PET reheats quicker without loss of clarity
April 7, 2006
A PET grade intended to shorten reheat times in the reheat blow moulding process, but without the drop in clarity that this has meant before, has been introduced by Eastman. The new Vorcalor PET CB01S contains proprietary infrared absorbing additives that shorten the reheat time, speeding plant output and reducing energy consumption in the blowing process by up to 25 per cent.

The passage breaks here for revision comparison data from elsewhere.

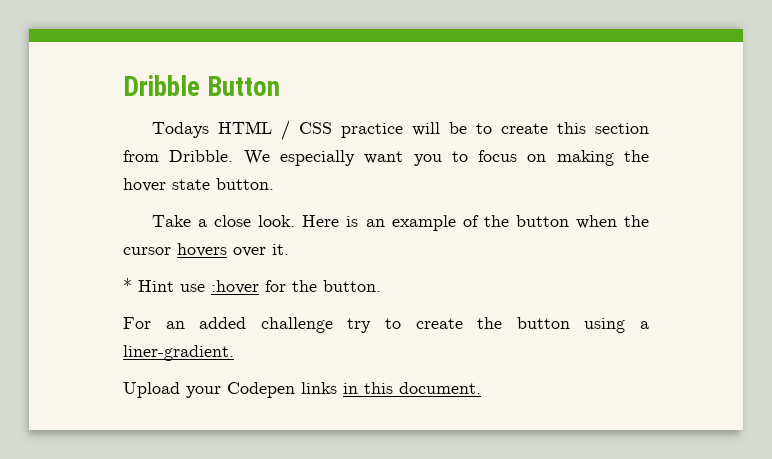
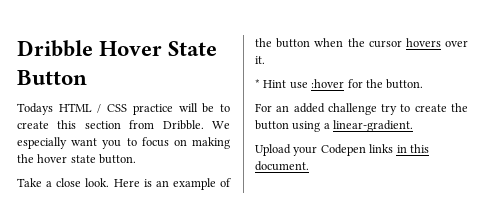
(200, 85) none -> [99,41,218,56] Hover State
[123,345,234,361] liner-gradient. -> [333,120,414,132] linear-gradient.

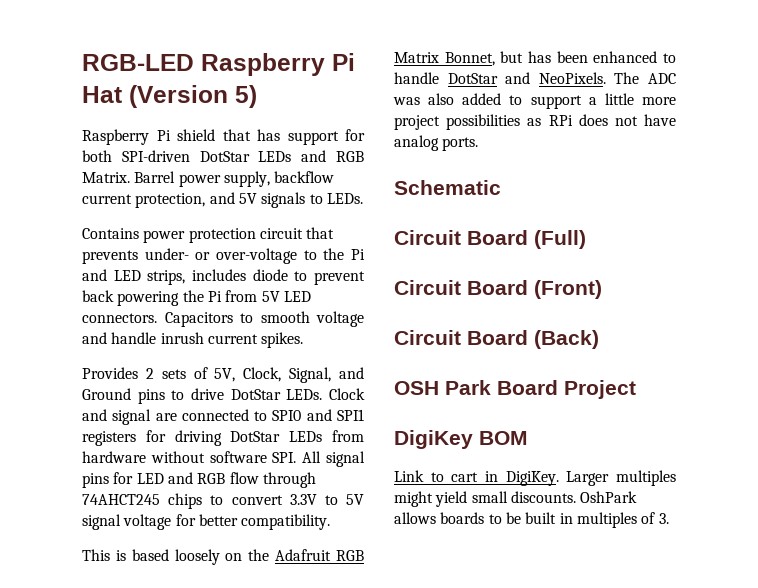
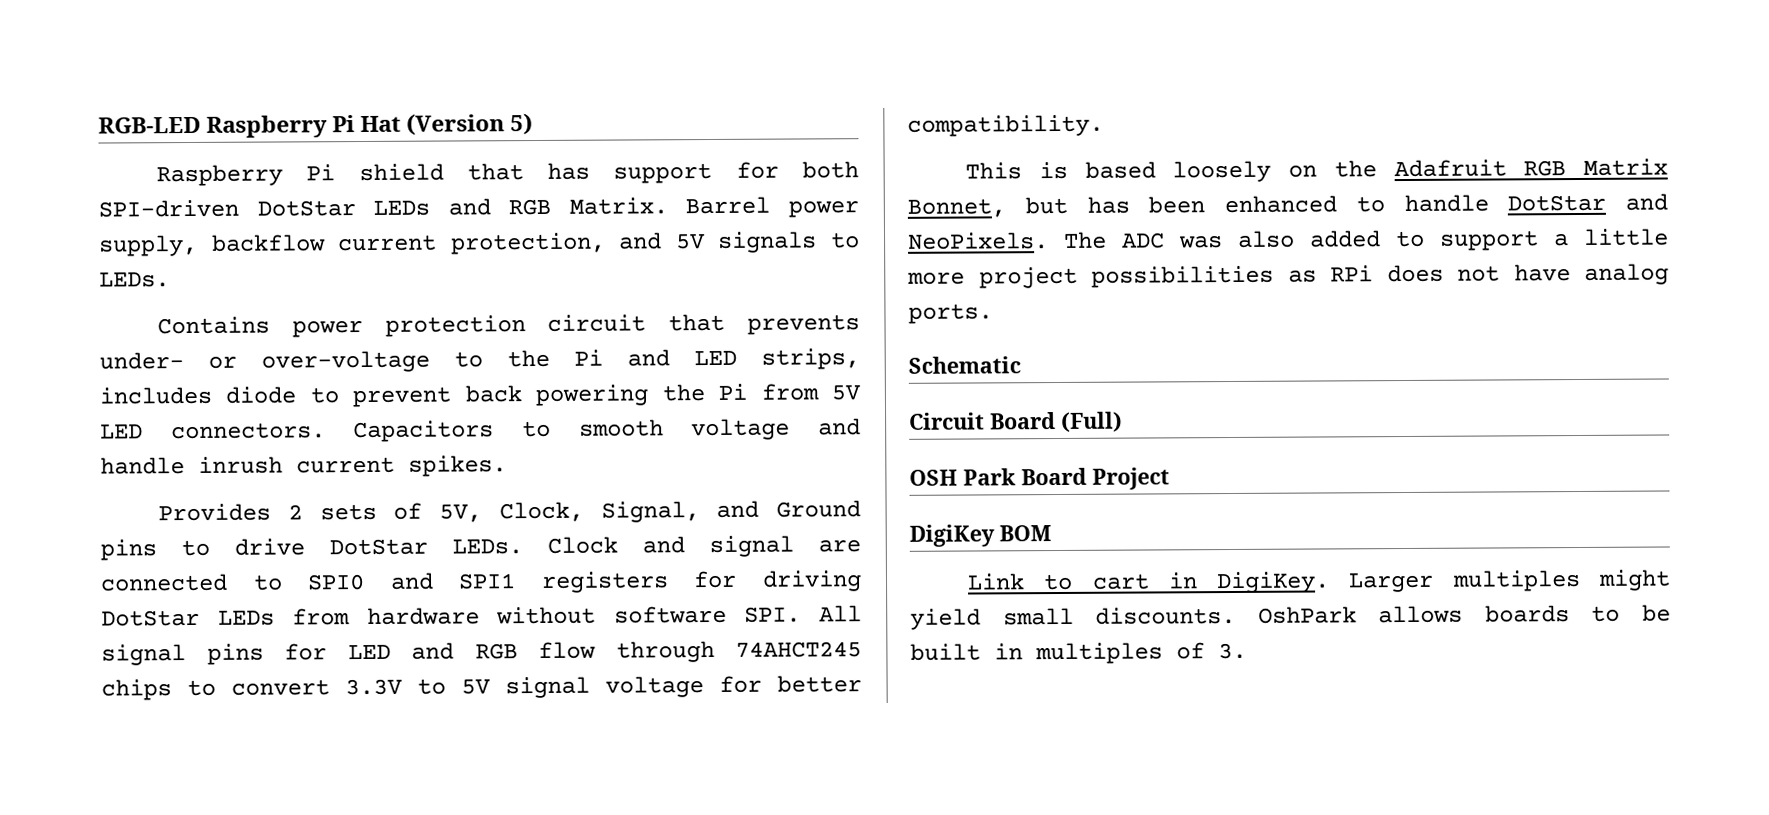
[394,280,602,299] [394,330,599,349] // Circuit Board (Front) // Circuit Board (Back) -> (1123, 421) none

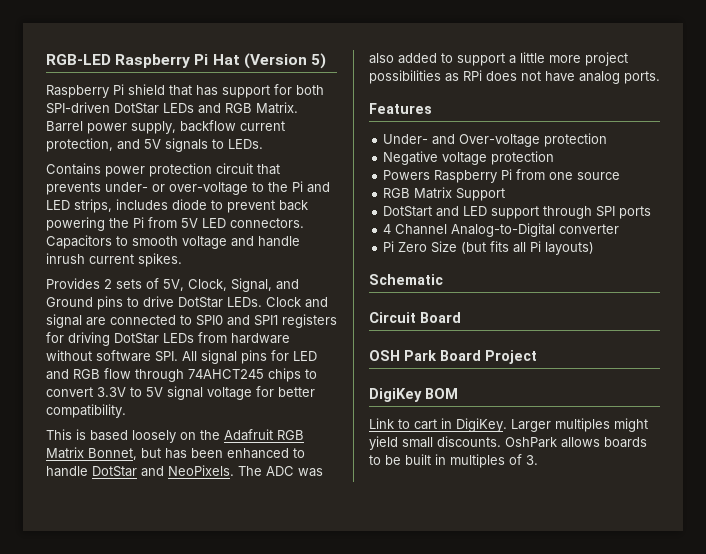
(993, 313) none -> [369,103,432,114] [383,133,608,147] [383,151,555,165] [383,169,621,183] [383,187,506,201] [383,206,652,219] [383,223,620,237] [383,241,595,255] // Features // Under- and Over-voltage protection // Negative voltage protection // Powers Raspberry Pi from one source // RGB Matrix Support // DotStart and LED support through SPI ports // 4 Channel Analog-to-Digital converter // Pi Zero Size (but fits all Pi layouts)
[1061,411,1123,432] (Full) -> (461, 317) none

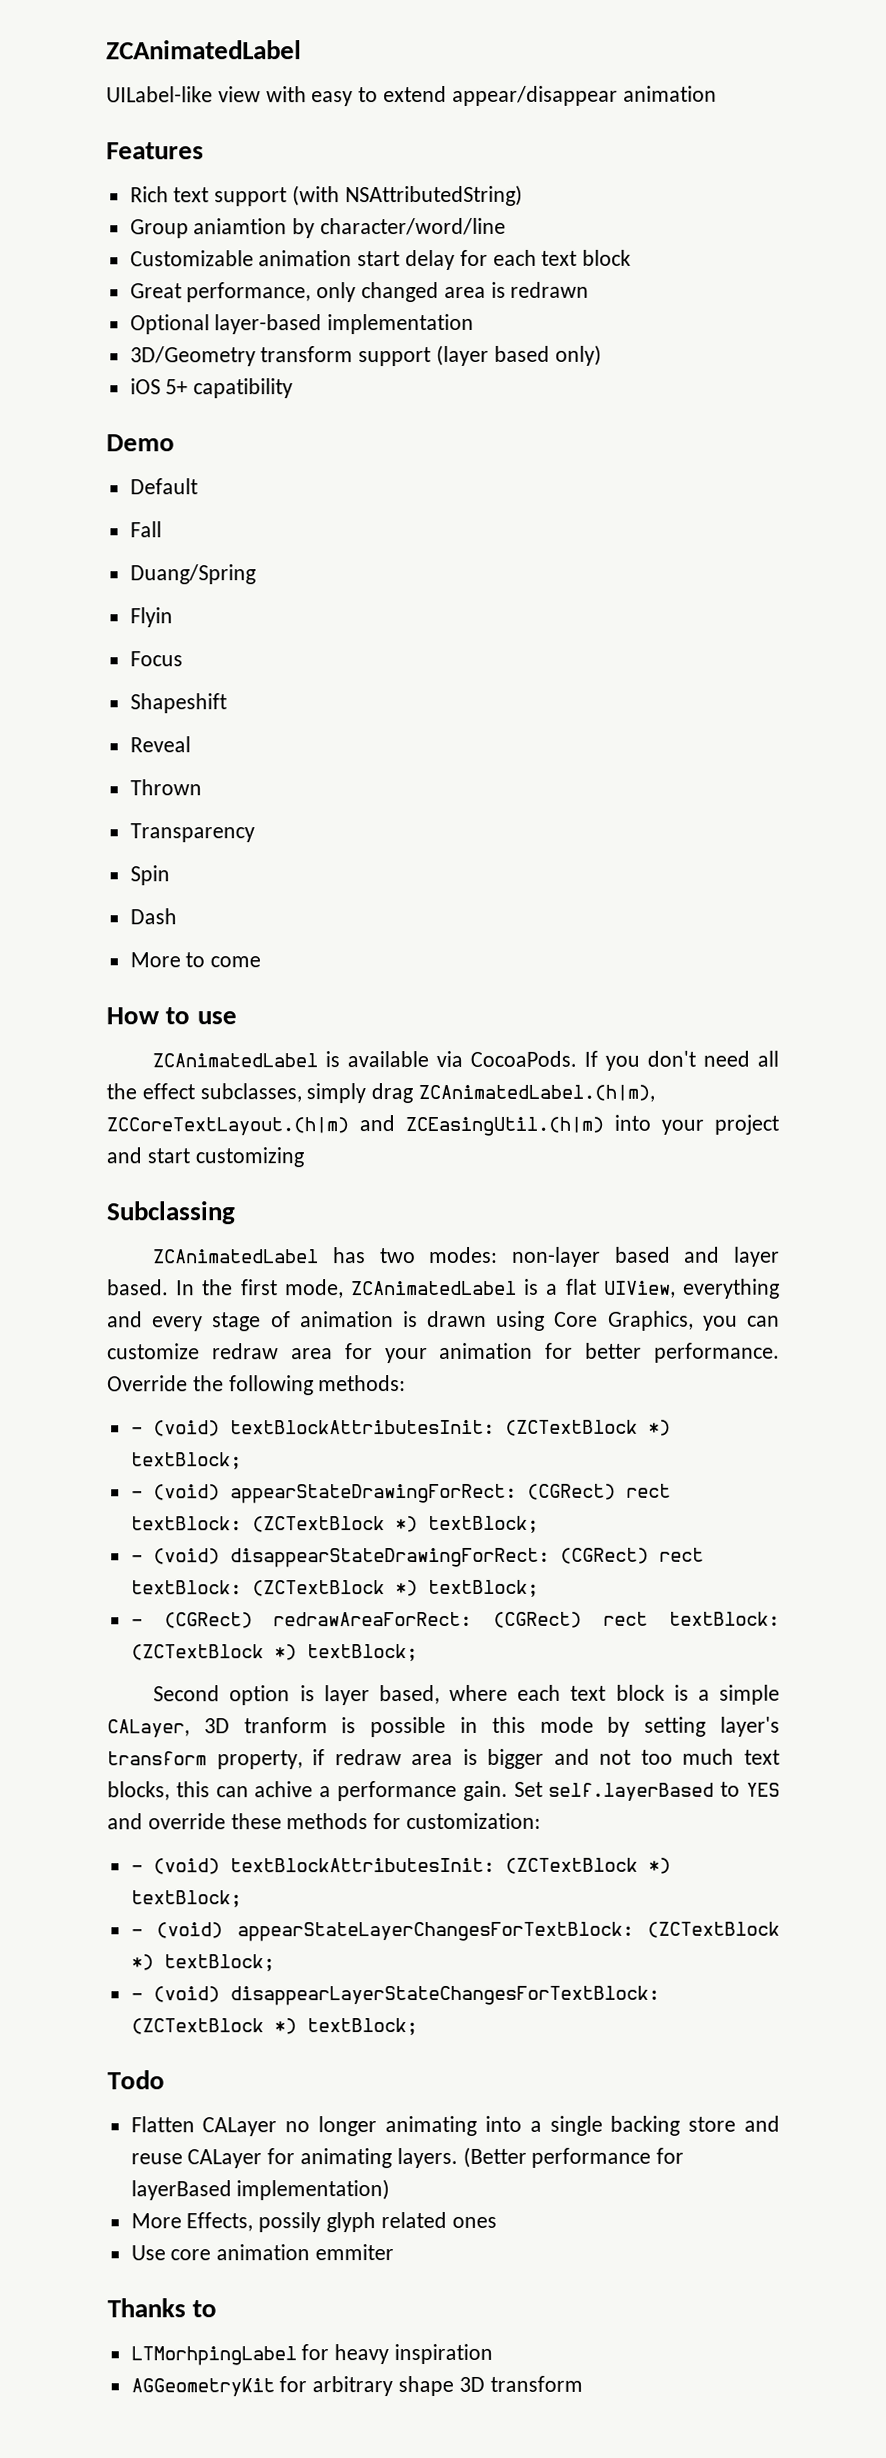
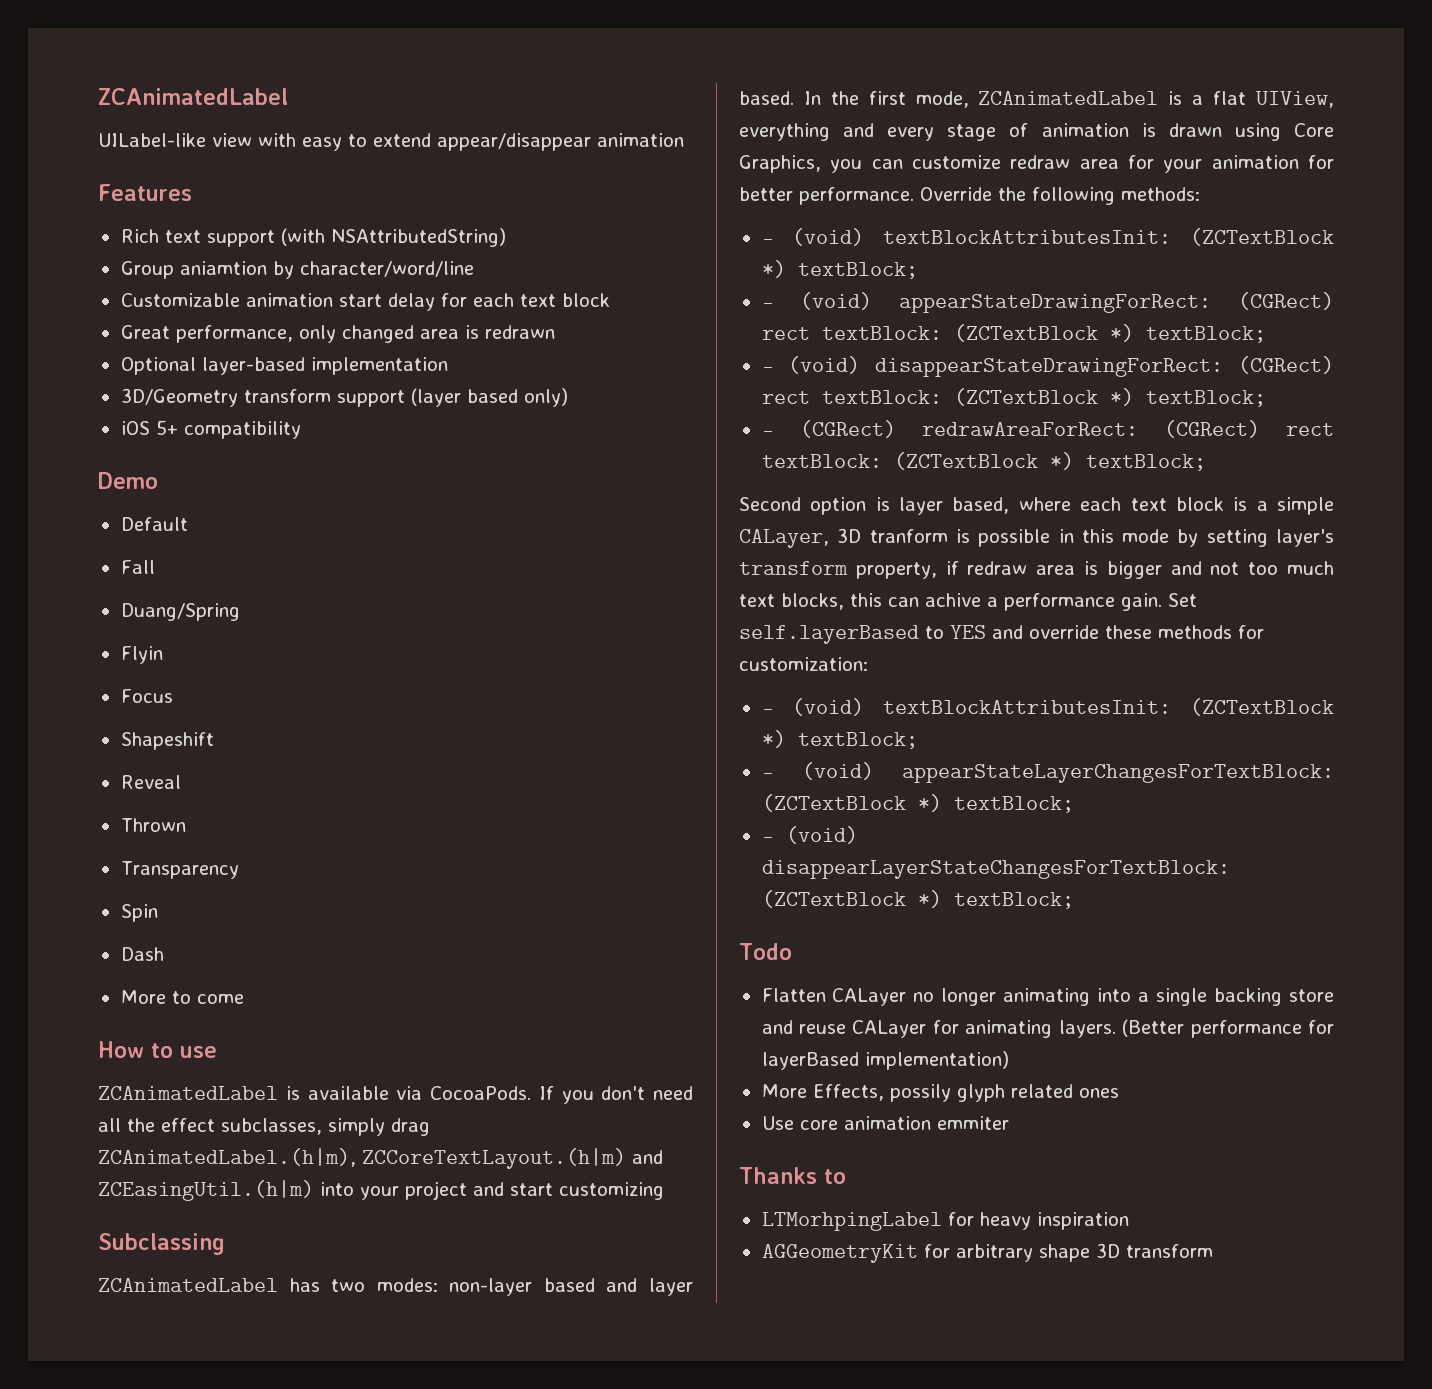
[193,378,294,399] capatibility -> [183,421,301,439] compatibility

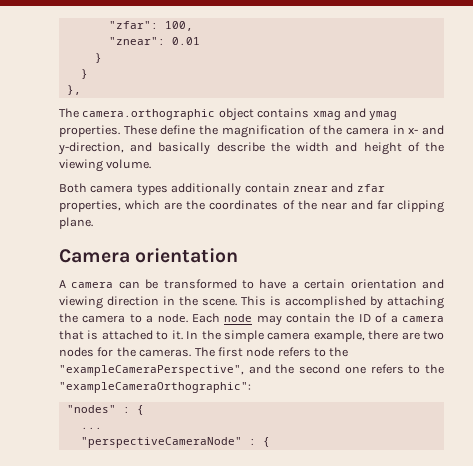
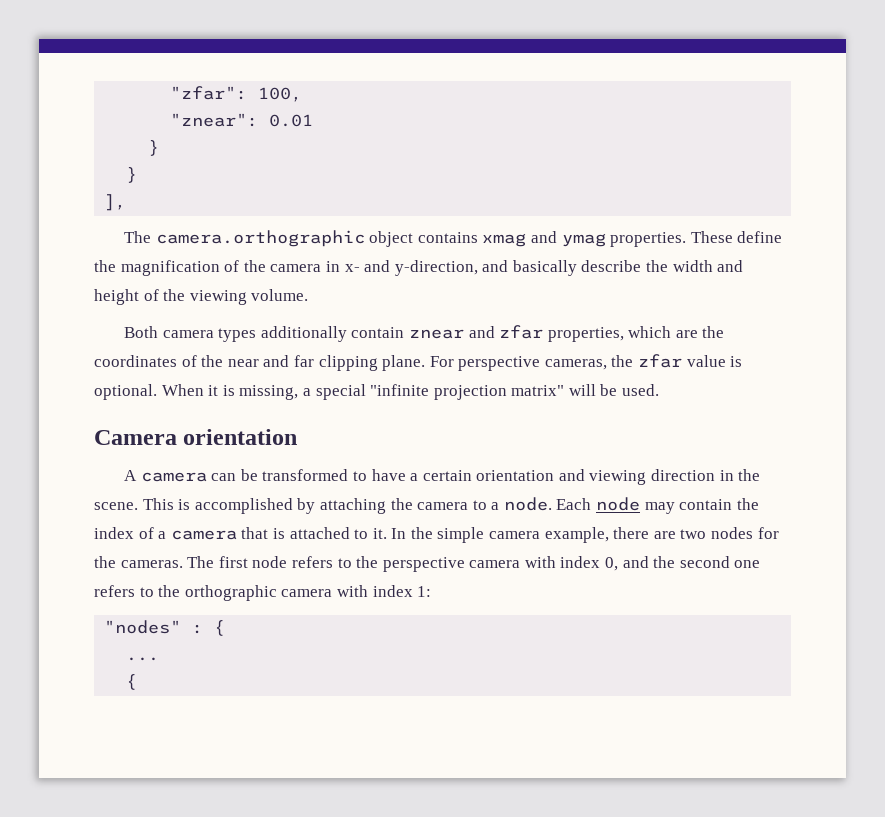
[66,85,81,95] }, -> [104,194,127,211] ],
(93, 223) none -> [429,354,743,371] [94,384,660,400] For perspective cameras, the zfar value is optional. When it is missing, a special "infinite projection matrix" will be used.
[358,314,371,322] ID -> [94,527,134,539] index
[59,365,244,376] "exampleCameraPerspective", -> [382,556,619,572] perspective camera with index 0,
[59,382,251,393] "exampleCameraOrthographic": -> [184,585,432,601] orthographic camera with index 1:
[80,437,256,448] "perspectiveCameraNode" : -> (160, 659) none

     The company says that using IR additives normally brings a trade-off between production efficiency and product quality. Vorcalor reverses that. In addition, the reduced heat input needed for Vorcalor preforms - particularly when they have been stored in a cold warehouse - generates less acetaldehyde. Eastman says that Vorcalor also improves blow moulding consistency, which allows the reduction of preform weight, reducing bottle wall thickness. It has 'an exceptionally wide' operating window for injection moulding the preforms, with shorter cooling time, less risk of crystallisation and ease of demoulding.
     Vorcalor is being made at San Roque in Spain, primarily for the Spanish, Portuguese, North African and Southern French markets.
 
BASF invests in US polyurethanes
April 5, 2006
BASF is increasing capacity for polyurethanes in the USA with investment at its site in Geismar, Louisiana. It is to build two polyol reactors and revamp two existing reactors, and to switch a major part of the polyol production at its Wyandotte, Michigan site to Geismar. Overall polyol capacity in the USA will rise 100,000 tonnes to 350,000 tonnes by 2008 and BASF will also replace much of its bought-in polyol volume with its own production.
     A new logistics centre will also be built for polyurethane basic products and other chemicals increasing this new investment in polyols to about $125 million.
     Also at Geismar BASF has bought a dinitrotoluene plant from Air Products and Chemicals for $155 million. This will supply BASF's 160,000 tonnes toluene diisocyanate plant at Geismar.
 
Horners Award open for entries
April 5, 2006
Entries are now being invited for the annual Horners Award. The awards competition is run jointly by the Worshipful Company Of Horners (an ancient guild and livery company) and the British Plastics Federation and is awarded for innovation in plastics design and manufacture or in the processing of plastics. The deadline for entries is August 14. For an application form: hprice@bpf.co.uk.
 
Toray has big plans for PLA films
April 5, 2006
Toray Industries is to expand potential for its Ecodear polylactic acid (PLA) bio-sourced material with investment both at home in Japan and overseas to build annual sales of PLA film to ¥25 billion (Eur 175 million) by 2010. It is starting with a Eur 7 million investment in a 5,000 tonnes film and sheet plant at its South Korean films and fibres subsidiary Toray Saehan which should start up in January next year. The initial market will be in South Korea, where containers for takeaway food are rapidly switching to bio-sourced plastics, while it also promotes new applications in Japan where the move towards adoption of bio-sourced plastics is gaining momentum.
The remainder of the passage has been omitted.